Monday, October 4, 2010

Sweet as a Peach

Each year it seems that I am becoming more of the domestic diva I always said I would never be! Guess that's why you should never say NEVER! ;)
A few weekends ago, I decided to learn how to can peaches with my sister & mom (our teacher.) Now in our family we tend do do things BIG. And by big, I mean 120 lbs. of peaches. 

This picture doesn't accurately portray just how many peaches 120 lbs. worth really is. Trust me, it's a LOT!
 These are my Mom's books, which we used as reference. We used directions from the Ball Blue Book to can and the recipe included with Certo to make the jam.

My cute Mom got my sister and these cute baskets. You can use it to can 3 quarts in a regular stock pot. We found the basket worked nicely when blanching the peaches as well.

 As seen here!

Here is a pix of canning the pictures. Somehow I didn't get a picture of us peeling and cutting the peaches (this is where all the work is). Look at the warm color of the peaches. Yummmmm.

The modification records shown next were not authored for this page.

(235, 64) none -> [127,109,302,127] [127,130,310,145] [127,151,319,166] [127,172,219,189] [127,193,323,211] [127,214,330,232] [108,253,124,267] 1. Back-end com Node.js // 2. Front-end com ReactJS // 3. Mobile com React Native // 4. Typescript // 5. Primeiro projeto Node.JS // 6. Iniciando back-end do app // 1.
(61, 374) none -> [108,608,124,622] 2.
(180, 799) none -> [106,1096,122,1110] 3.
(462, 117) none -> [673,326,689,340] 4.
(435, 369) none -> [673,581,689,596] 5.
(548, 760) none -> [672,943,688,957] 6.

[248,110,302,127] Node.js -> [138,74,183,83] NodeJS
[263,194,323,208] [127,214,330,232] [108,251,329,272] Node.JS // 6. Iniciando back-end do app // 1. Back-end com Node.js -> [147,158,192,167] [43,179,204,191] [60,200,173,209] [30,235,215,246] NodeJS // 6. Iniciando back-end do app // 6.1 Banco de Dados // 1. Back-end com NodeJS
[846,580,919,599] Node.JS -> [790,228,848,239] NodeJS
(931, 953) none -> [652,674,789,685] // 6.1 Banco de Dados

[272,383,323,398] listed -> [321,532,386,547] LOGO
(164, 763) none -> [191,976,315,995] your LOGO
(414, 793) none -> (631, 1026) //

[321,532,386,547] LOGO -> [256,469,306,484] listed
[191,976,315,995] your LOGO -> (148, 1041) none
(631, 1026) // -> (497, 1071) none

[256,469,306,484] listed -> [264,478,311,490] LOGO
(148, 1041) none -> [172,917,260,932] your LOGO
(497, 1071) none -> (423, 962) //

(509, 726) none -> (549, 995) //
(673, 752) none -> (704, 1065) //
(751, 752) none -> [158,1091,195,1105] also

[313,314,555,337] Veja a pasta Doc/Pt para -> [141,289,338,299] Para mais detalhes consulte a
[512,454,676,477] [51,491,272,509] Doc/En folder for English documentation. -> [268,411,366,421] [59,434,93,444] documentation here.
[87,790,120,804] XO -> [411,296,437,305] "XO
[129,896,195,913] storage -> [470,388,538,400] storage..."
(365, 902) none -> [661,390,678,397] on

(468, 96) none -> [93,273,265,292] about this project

Final results: 39 Quarts, 19 Pints, 9 Jelly Jars (8 oz), 8 jelly jars (6 oz), 10 gallon bags frozen  (didn't get pictures of these either.)

Picking your peaches & recipes for canning, jam and freezing ...
Picking your peaches
Peaches generally come in two varieties, come in two general types: freestone (flesh readily separates from the pit) and clingstone (flesh clings tightly to the pit). Most people prefer to preserve freestone varieties. Good varieties for canning include Veteran, Early Elberta, Elberta, Rochester, Hale, Alamar, Redglobe, Redhaven, and Sun Crest.

Select peaches that are fairly firm. The skin color between the red areas should be yellow or creamy. Avoid hard peaches which have a distinct green color. These are immature and probably
will not ripen satisfactorily. They will be hard to peel and the pits will cling even when ripe. Also
avoid overripe peaches and those with large bruises or signs of decay.

It takes about 2‐3 pounds of peaches to fill a quart jar. A bushel weighs about 48 pounds and yields about 18‐24 quarts of fruit. A lug yields 8‐12 quarts of fruit.

Peaches may be canned, frozen, dried, pickled and made into jams and preserves.

Peaches must be processed in a boiling water canner. Most people opt to remove the skins before canning their peaches. Blanch (dip them in boiling water) them for 1-2 minutes and then transfer to ice cold water. This should allow the skin to peel off freely. Cut peaches in half and remove pits. Slice, if desired. To prevent darkening during preparation, put the cut fruit into water containing 1 teaspoon ascorbic acid powder per gallon of water. Or, put them directly into the jars and add a splash of lemon juice.

Peaches may be canned in sugar syrup, juice, or water. Suitable juices are apple, orange, and pineapple.

Peaches canned with syrup will hold their shape better. For a 9‐pint load, use the following proportions.

Type of syrup          Cups of water           Cups of sugar
Very light                               6 ½                               ¾
Light                                        5 ¾                                1 ½
Medium                                  5 ¼                                2 ¼
Heavy                                      5                                     3 ¼

Use either the hot or raw pack method:
Hot pack ‐ In a large saucepan place drained fruit in sugar syrup, water or juice and bring to a boil. Fill jars with hot fruit and cooking liquid, leaving ½ inch headspace. Place halves in layers,
cut side down. Adjust lids and process in boiling water canner: pints 20 minutes, quarts 25 minutes.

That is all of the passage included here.